═══ Records for the exercise

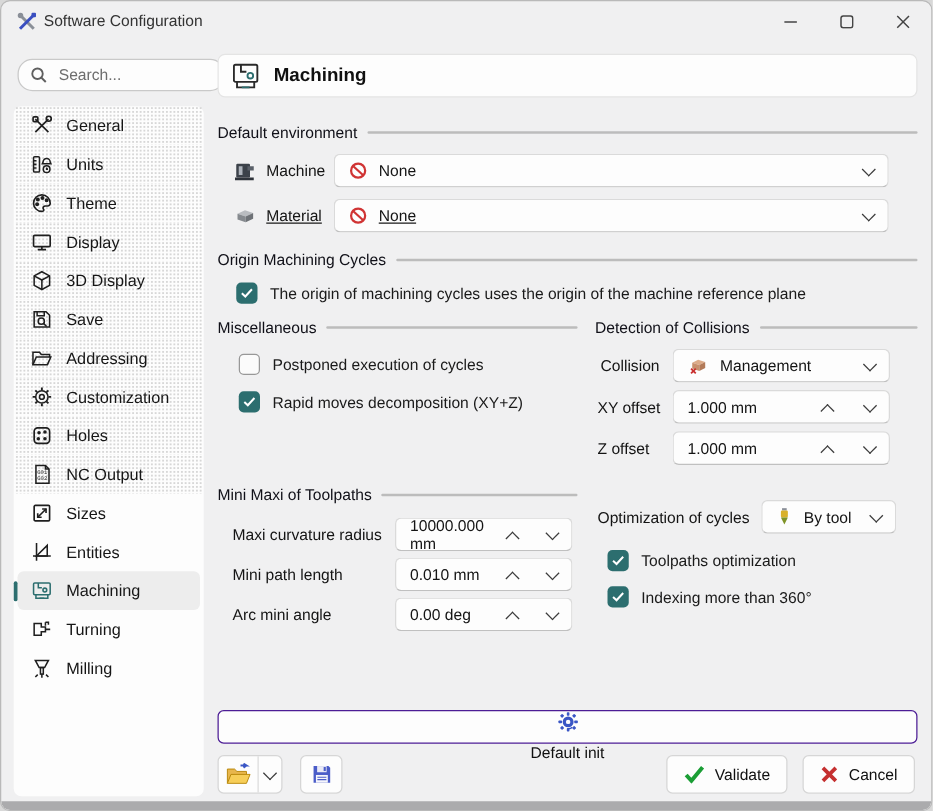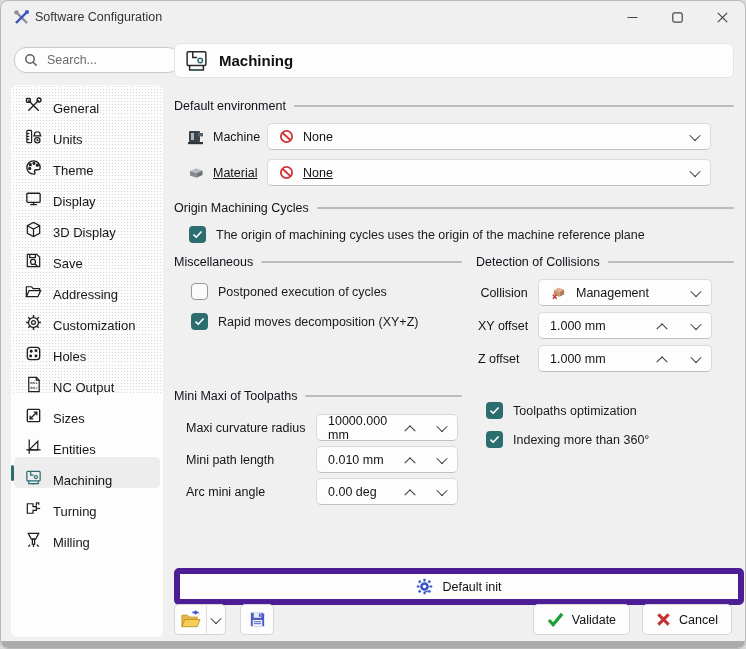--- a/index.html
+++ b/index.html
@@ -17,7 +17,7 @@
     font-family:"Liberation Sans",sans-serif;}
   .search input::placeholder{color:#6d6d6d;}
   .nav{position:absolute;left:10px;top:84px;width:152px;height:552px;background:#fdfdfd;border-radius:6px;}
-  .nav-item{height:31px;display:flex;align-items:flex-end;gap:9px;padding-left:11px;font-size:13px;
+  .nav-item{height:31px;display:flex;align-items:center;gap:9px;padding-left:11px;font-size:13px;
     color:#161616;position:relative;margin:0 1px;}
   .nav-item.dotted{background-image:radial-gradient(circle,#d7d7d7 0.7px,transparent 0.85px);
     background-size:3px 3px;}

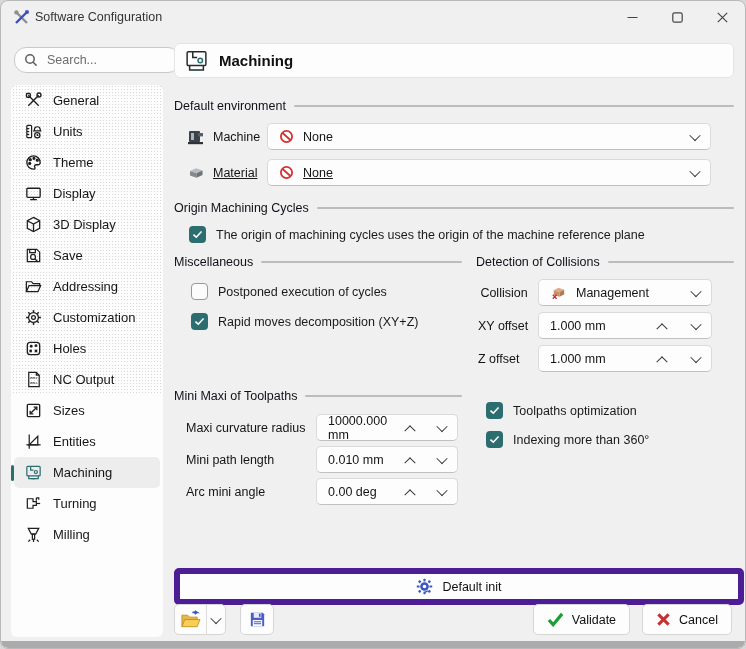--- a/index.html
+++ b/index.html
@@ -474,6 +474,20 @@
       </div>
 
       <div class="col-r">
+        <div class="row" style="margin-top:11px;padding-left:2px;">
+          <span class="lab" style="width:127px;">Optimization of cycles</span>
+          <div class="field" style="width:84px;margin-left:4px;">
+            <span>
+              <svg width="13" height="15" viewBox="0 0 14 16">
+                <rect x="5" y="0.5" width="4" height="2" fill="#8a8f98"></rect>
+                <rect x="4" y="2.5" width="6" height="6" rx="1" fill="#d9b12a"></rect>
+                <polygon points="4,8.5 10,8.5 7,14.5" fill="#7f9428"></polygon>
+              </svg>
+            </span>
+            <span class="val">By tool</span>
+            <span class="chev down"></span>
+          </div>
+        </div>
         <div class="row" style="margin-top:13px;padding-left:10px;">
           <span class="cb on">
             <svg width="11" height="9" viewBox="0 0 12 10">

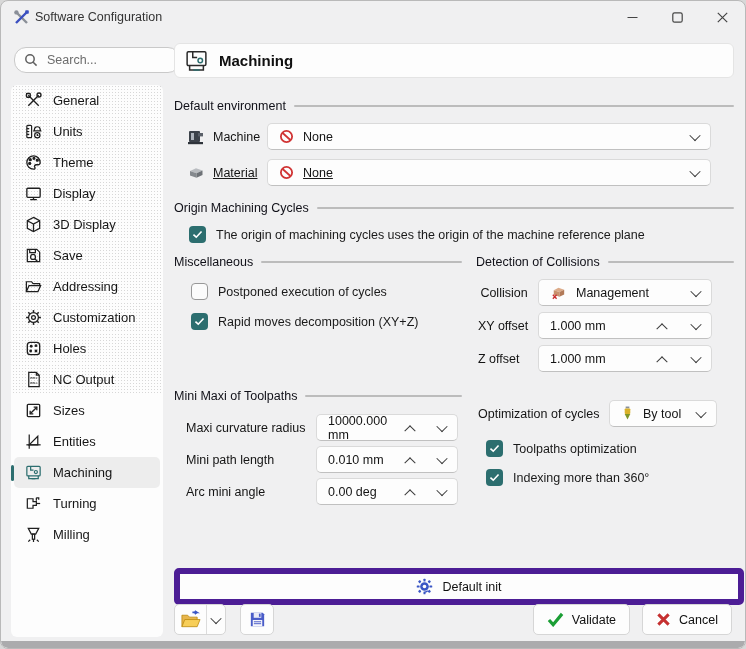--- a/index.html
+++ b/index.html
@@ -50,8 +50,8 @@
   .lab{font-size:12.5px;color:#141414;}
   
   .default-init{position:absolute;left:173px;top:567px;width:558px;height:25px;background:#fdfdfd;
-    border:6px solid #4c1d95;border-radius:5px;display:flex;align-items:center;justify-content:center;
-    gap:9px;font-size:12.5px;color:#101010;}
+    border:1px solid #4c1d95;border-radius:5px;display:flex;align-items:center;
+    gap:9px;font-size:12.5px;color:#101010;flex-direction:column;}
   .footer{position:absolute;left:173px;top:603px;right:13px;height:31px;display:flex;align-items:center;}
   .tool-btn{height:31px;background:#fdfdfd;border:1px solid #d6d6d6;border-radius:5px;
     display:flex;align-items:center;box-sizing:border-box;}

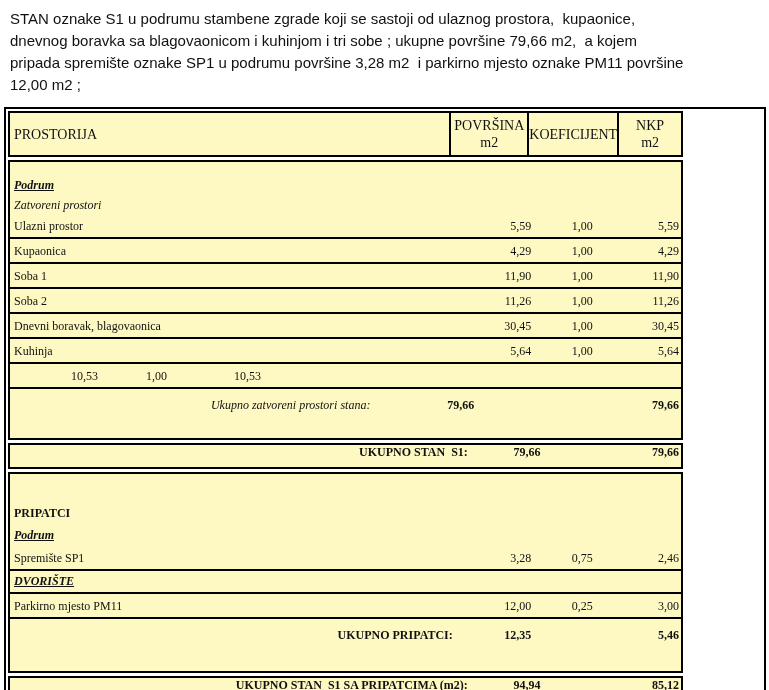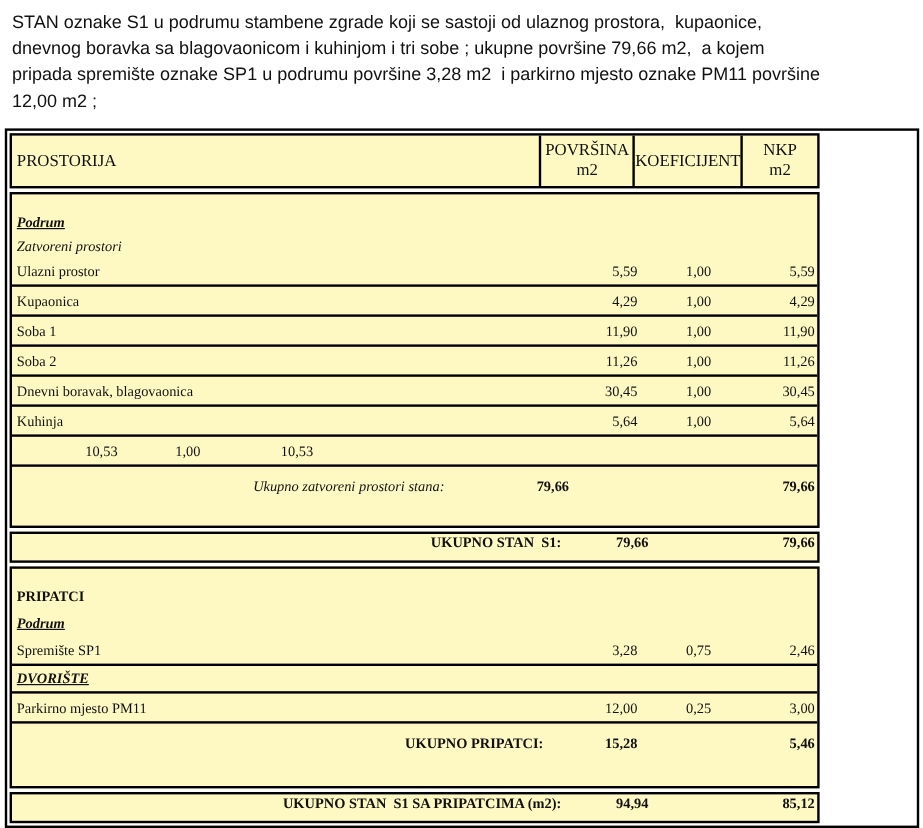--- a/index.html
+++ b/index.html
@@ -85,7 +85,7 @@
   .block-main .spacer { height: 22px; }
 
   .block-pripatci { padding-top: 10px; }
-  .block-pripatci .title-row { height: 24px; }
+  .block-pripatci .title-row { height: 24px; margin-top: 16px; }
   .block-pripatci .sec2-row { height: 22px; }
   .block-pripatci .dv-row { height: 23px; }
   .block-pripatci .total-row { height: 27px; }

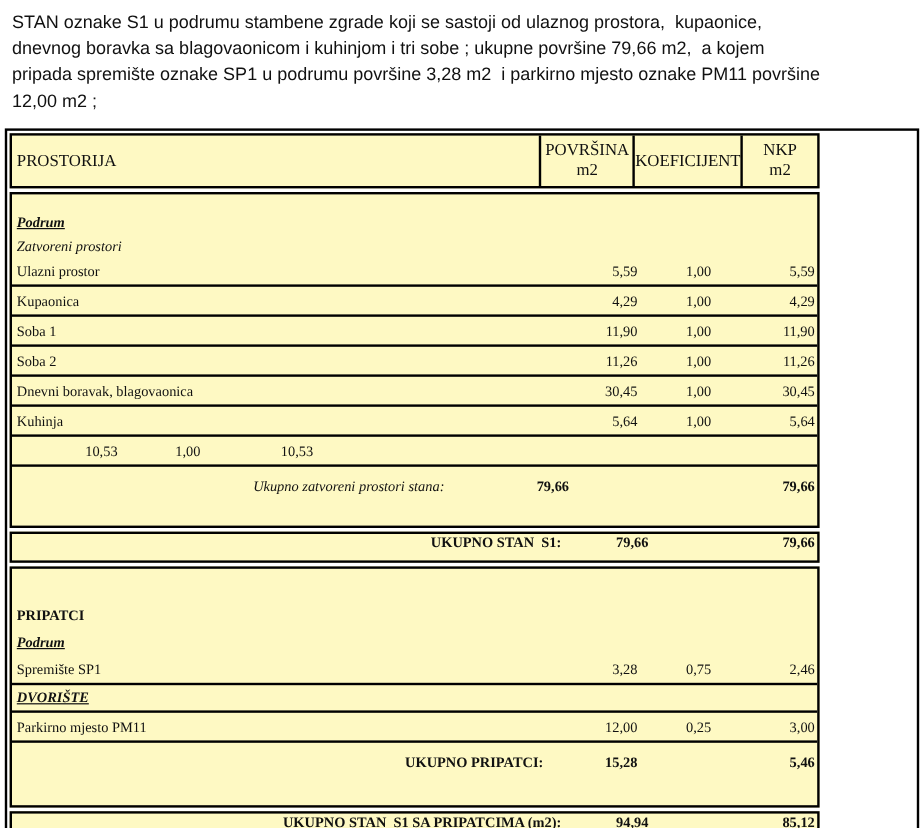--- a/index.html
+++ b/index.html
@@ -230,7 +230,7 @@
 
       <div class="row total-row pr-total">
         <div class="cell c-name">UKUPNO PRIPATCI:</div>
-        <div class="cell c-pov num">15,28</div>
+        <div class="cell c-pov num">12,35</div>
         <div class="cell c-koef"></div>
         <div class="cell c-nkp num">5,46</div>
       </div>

══════

▶ [Work to complete]
Your answer must be the lines from the one containing "-230,7 +230,7 @@" to the last line of the entries, repeated exactly and with nothing else.

▶ [Reply to the exercise]
@@ -230,7 +230,7 @@
 
       <div class="row total-row pr-total">
         <div class="cell c-name">UKUPNO PRIPATCI:</div>
-        <div class="cell c-pov num">15,28</div>
+        <div class="cell c-pov num">12,35</div>
         <div class="cell c-koef"></div>
         <div class="cell c-nkp num">5,46</div>
       </div>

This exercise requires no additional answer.